In 1849 California adopted a constitution that bans slavery and applied for admission to the United States. In order to balance the state’s entry into the Union as a “free state”, the Compromise of 1850 included other measures including a stricter law on the return of fugitive slaves, the state constitution says, “neither slavery nor involuntary servitude, unless for punishment of a crime, shall ever be tolerated,” but that didn’t seem to take effect as the state archives show that slavery was still openly practiced.

In fact, there was once a newspaper ad about a slave being sold for $100 that wrote, “Negro for sale. On Saturday, June 26, I will sell at public auction a negro man, he having agreed to said sale in preference of being sent home.” That was just one of the many ads shamelessly published in newspapers during that time. Not only that, but those who tried to escape and were captured were imprisoned before being returned to their “owners.” It was pretty much the same beginning for the first black female firefighter named Molly Williams.

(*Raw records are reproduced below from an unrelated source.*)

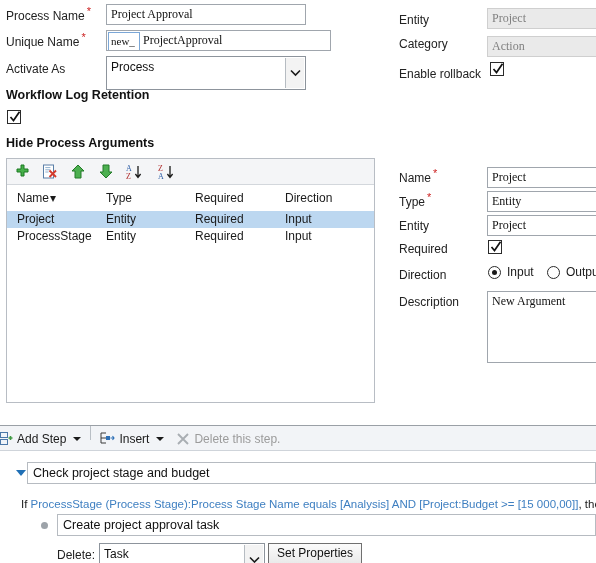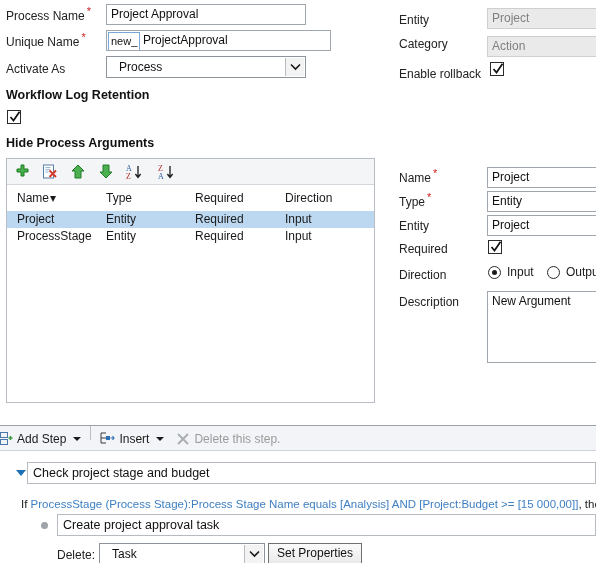--- a/index.html
+++ b/index.html
@@ -25,7 +25,7 @@
     border: 1px solid #a0a6ad;
     background: #ffffff;
     height: 21px;
-    font-family: Liberation Sans, sans-serif;
+    font-family: Liberation Serif, serif;
     font-size: 12px;
     color: #111;
     padding: 2px 4px;

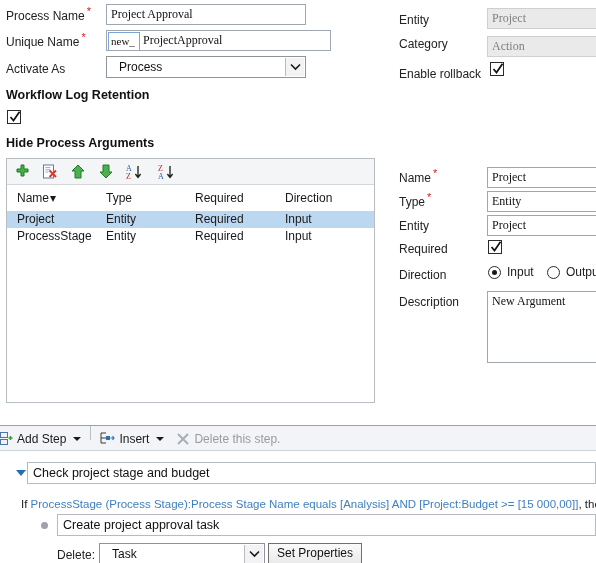--- a/index.html
+++ b/index.html
@@ -42,10 +42,10 @@
     position: absolute;
     border: 1px solid #8d949c;
     background: #ffffff;
-    height: 22px;
+    height: 34px;
     font-size: 12px;
     color: #111;
-    padding: 3px 12px;
+    padding: 3px 4px;
     line-height: 15px;
     white-space: nowrap;
     overflow: hidden;

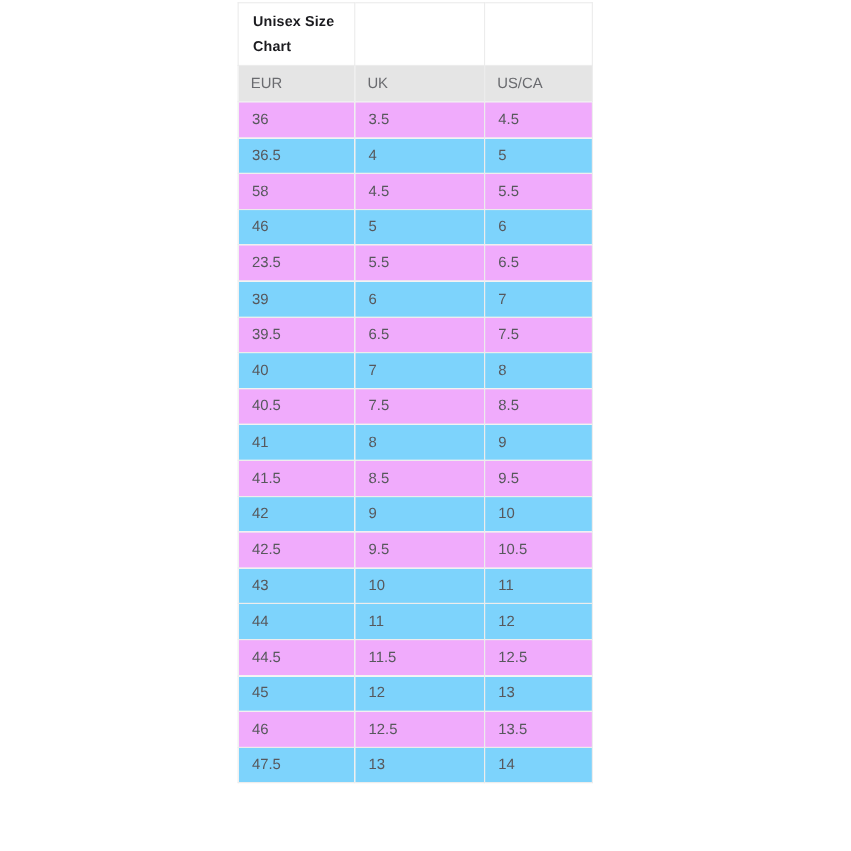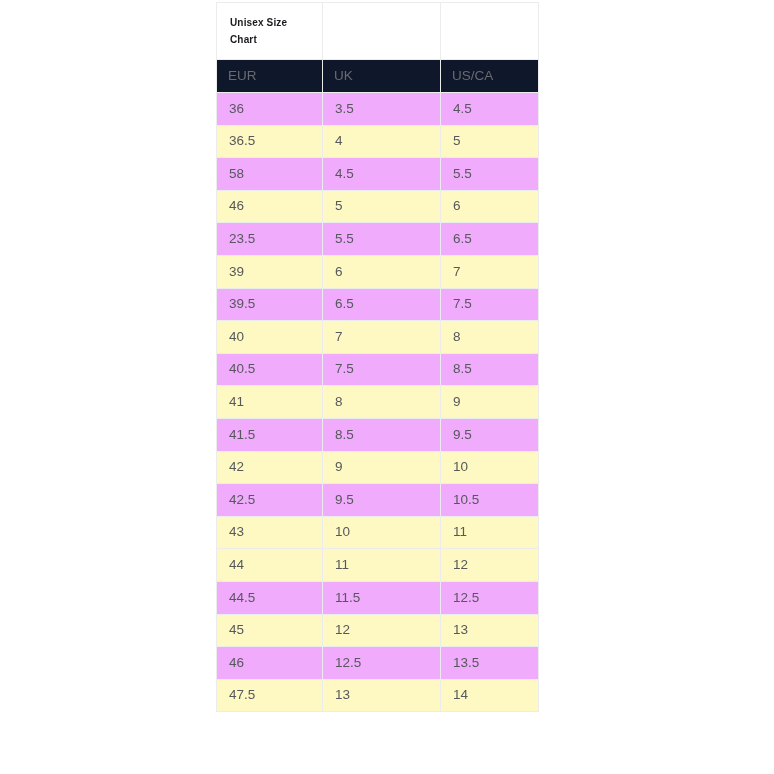--- a/index.html
+++ b/index.html
@@ -69,7 +69,7 @@
     white-space: normal;
     color: #1b1b1f;
     font-weight: bold;
-    font-size: 10px;
+    font-size: 13px;
     line-height: 1.72;
     letter-spacing: 0.15px;
     padding-left: 13px;

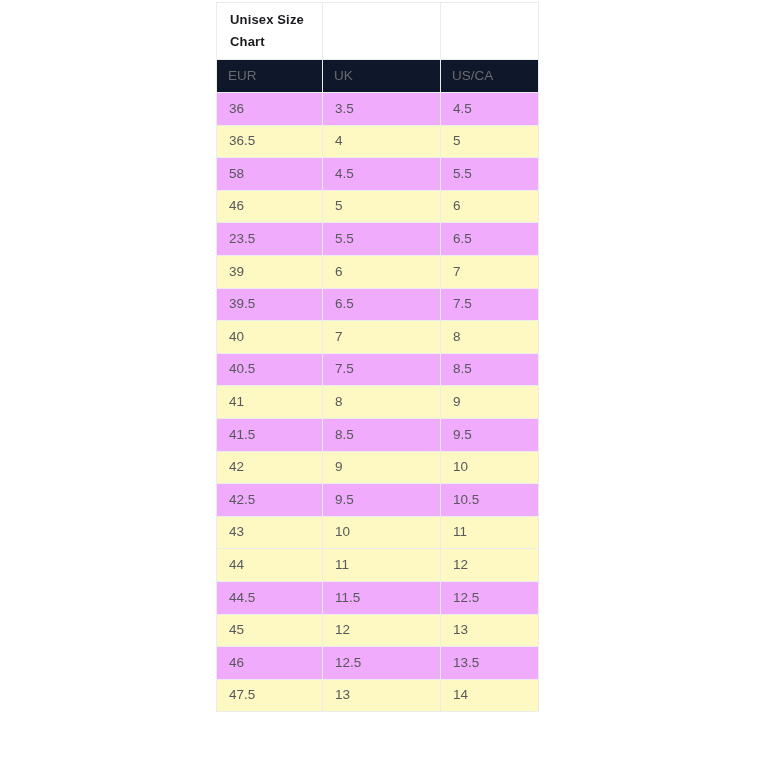--- a/index.html
+++ b/index.html
@@ -82,7 +82,7 @@
   
   tr.col-head-row td {
     height: 33px;
-    background: #0f172a;
+    background: #e5e5e5;
     color: #6a6b6f;
     padding-left: 11px;
   }

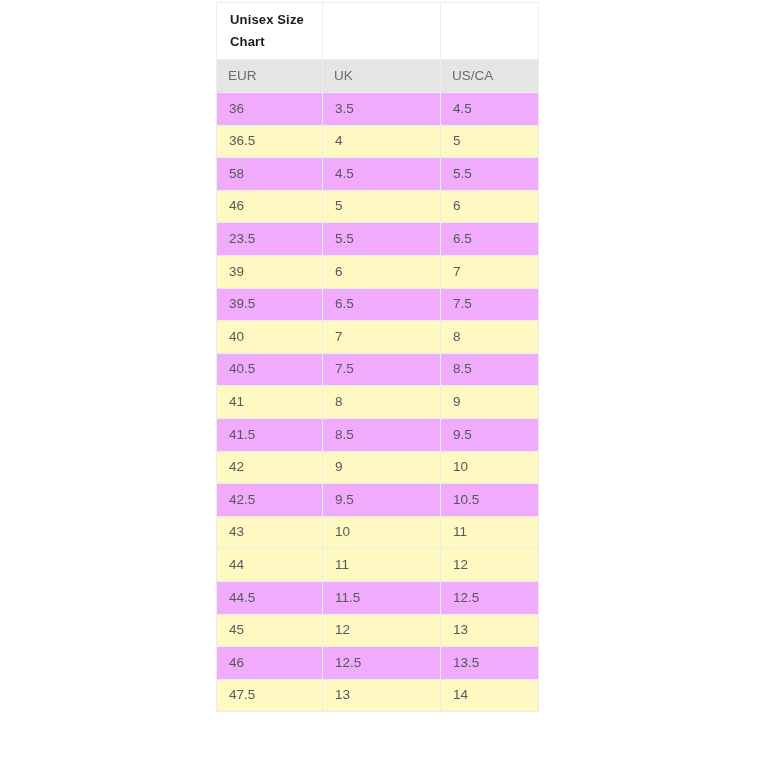--- a/index.html
+++ b/index.html
@@ -95,7 +95,7 @@
     background: #f0abfc;
   }
   tr.data-row.even td {
-    background: #fef9c3;
+    background: #7dd3fc;
     margin-top: 24px;
   }
 </style>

Advertisement for a slave. (LITHUB)

Started As a Slave

The journey of Molly Williams toward firefighting began when she served Benjamin Aymar, a very wealthy businessman and founder of Aymar & Company. At that time, Molly’s husband, Peter, was also working for Aymar before he sold them in 1783 for 40 pounds sterling to Wesley Chapel, which was the first incarnation of the John Street United Methodist Church situated in Manhattan’s Financial District. There, they served as indentured servants and lived in the church’s basement. Molly’s primary tasks were cooking and cleaning while Peter served as a sexton— in charge of buildings maintenance and grave digging. Soon, they had a son named after his father, and they were able to finish their contracts of servitude and live free at last.

Helping the Crew

Molly returned to work at Aymar’s home, cleaning the house, cooking, and looking after his eight kids. Aymar, at that time, was a volunteer for the budding firefighting corps of the city— something that many well-off merchants took part in, including himself. During that period, firefighting corps were not part of the government nor any governing body, just that there were lots of fires incident. Of course, the more properties one has, the more chances one of them would soon be engulfed in the fire, wiping away everything. As for Aymar, he was worried that his merchandise in the warehouses along Lower Manhattan’s docks would turn into ashes, so he had to be on the watch.

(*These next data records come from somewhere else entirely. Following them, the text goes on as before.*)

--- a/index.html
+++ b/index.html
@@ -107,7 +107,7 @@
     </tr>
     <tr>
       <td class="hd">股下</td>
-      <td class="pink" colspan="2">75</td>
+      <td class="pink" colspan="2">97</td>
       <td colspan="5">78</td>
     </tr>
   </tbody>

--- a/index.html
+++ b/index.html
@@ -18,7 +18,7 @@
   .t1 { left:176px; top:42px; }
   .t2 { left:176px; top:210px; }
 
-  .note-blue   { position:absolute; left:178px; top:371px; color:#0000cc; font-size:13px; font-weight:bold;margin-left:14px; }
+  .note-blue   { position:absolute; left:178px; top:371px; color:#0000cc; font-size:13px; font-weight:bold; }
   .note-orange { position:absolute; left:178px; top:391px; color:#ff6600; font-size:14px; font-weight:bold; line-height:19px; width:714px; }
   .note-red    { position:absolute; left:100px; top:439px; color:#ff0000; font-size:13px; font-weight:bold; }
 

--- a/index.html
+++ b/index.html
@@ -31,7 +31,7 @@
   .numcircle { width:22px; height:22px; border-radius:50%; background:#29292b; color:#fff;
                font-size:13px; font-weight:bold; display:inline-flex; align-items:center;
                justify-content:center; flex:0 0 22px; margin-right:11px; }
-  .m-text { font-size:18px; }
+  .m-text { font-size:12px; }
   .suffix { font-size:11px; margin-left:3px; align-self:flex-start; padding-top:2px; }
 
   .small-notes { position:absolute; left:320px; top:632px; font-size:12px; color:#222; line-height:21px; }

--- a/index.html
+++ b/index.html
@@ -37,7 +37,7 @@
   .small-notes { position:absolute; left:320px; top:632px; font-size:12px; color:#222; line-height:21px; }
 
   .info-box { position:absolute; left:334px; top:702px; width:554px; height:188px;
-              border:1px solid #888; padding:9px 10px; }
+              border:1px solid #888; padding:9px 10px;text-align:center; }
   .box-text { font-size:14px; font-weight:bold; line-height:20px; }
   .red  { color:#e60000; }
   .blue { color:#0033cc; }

And so he would bring Molly along whenever he worked at Oceanus Engine Co. 11, near Zuccotti Park. She would also cook meals for the crew and clean the station for them. When flu, yellow fever, and cholera outbreak erupted, she also took care of them.

“I belongs to ole’ Leven”

It was one of those blizzard-filled days of 1818 when a fire broke out in William Street. Many of the crew were out of work, suffering from one of the aforementioned disease outbreaks. But Molly was there, dressed in her signature dress and apron checkered, and she was not just going to sit while the rest of the crew stumbled into drawing the engine. Molly, probably for the first time in her life, held on and dragged the rope along with the others. The other firefighters credited her for being as tough as the male firefighters, “as good a fire laddie as many of the boys,” and accurately so, if not more. When the fire was out, she was asked what engine she belonged to, to which she answered with, “I belongs to ole’ Leven; I allers run wid dat ole bull-gine.” Thus, she earned the name “Volunteer 11.”

This brief tale of the first black female firefighter has one more twist that is pretty mindblowing.  Molly Williams, the volunteer firefighter, pulled the fire wagon by hand, climbed ladders, and operated the hand pump for the hoses was 71 years old.